▶ Aim of the task
Among the entries below, find the lines with "span" and copy them.

▶ Code change snippets
------------------------------------
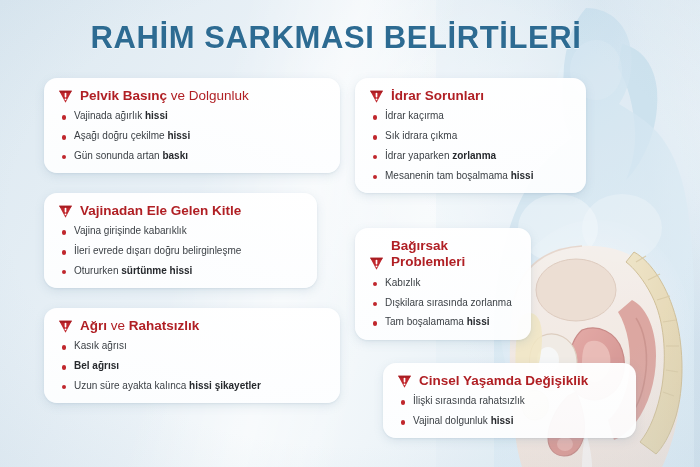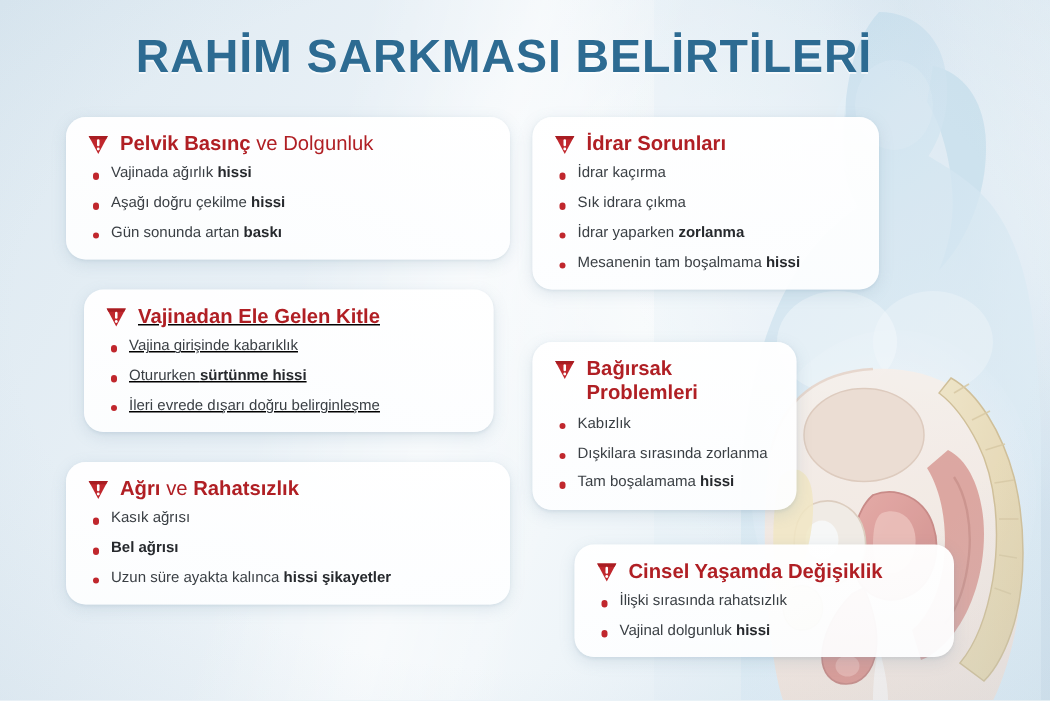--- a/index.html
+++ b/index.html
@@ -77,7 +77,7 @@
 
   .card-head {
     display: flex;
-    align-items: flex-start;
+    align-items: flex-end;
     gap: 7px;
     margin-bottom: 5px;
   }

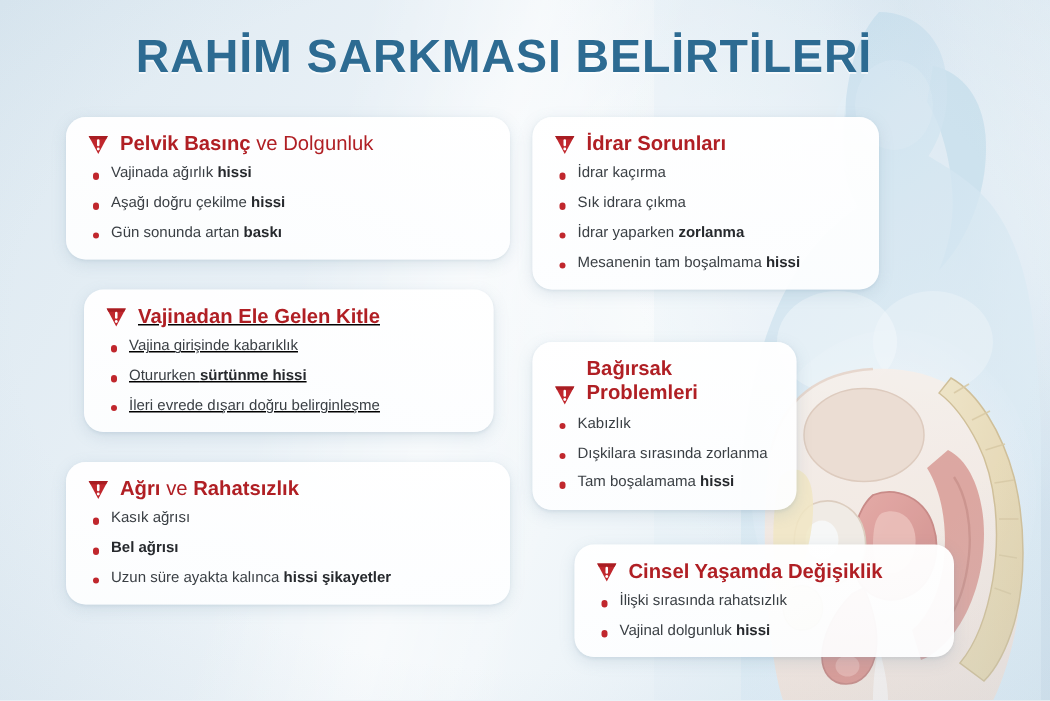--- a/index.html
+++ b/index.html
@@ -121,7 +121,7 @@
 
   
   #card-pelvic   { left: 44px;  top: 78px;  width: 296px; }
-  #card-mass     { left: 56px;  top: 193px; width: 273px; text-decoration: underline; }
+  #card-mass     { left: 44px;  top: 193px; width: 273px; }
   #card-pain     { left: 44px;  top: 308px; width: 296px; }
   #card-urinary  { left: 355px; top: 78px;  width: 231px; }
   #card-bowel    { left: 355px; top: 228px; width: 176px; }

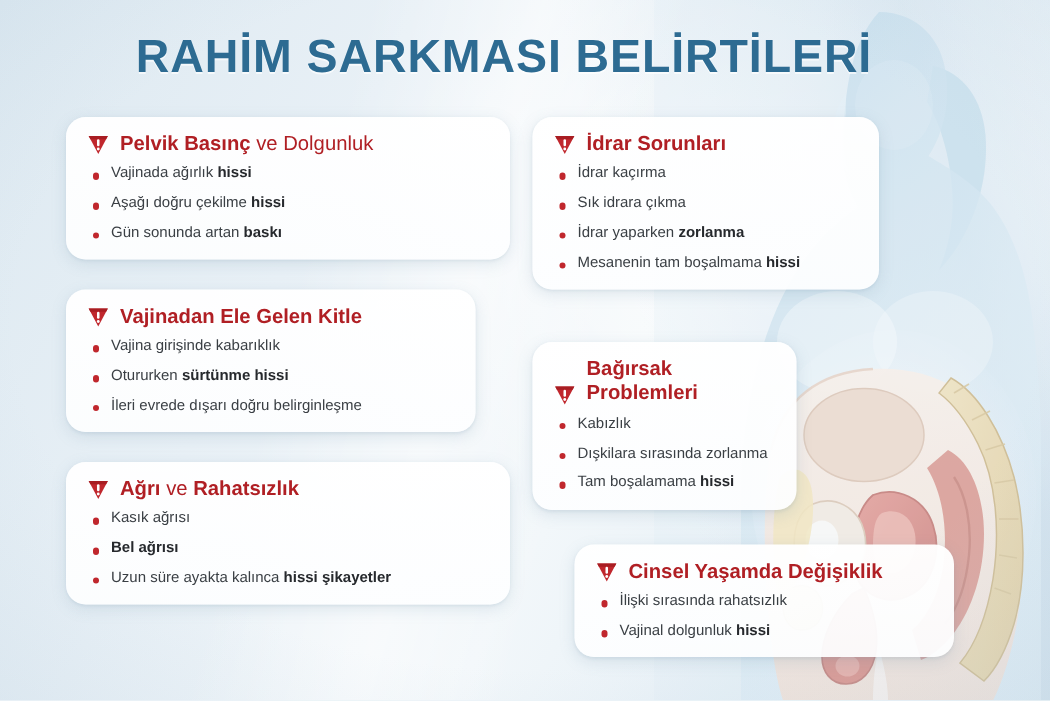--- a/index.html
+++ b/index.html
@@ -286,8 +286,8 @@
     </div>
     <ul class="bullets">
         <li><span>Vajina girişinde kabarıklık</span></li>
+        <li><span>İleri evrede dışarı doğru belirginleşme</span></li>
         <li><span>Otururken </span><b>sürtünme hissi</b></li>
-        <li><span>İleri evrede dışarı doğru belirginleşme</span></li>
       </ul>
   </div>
------------------------------------
▶ Written answer
         <li><span>Vajina girişinde kabarıklık</span></li>
+        <li><span>İleri evrede dışarı doğru belirginleşme</span></li>
         <li><span>Otururken </span><b>sürtünme hissi</b></li>
-        <li><span>İleri evrede dışarı doğru belirginleşme</span></li>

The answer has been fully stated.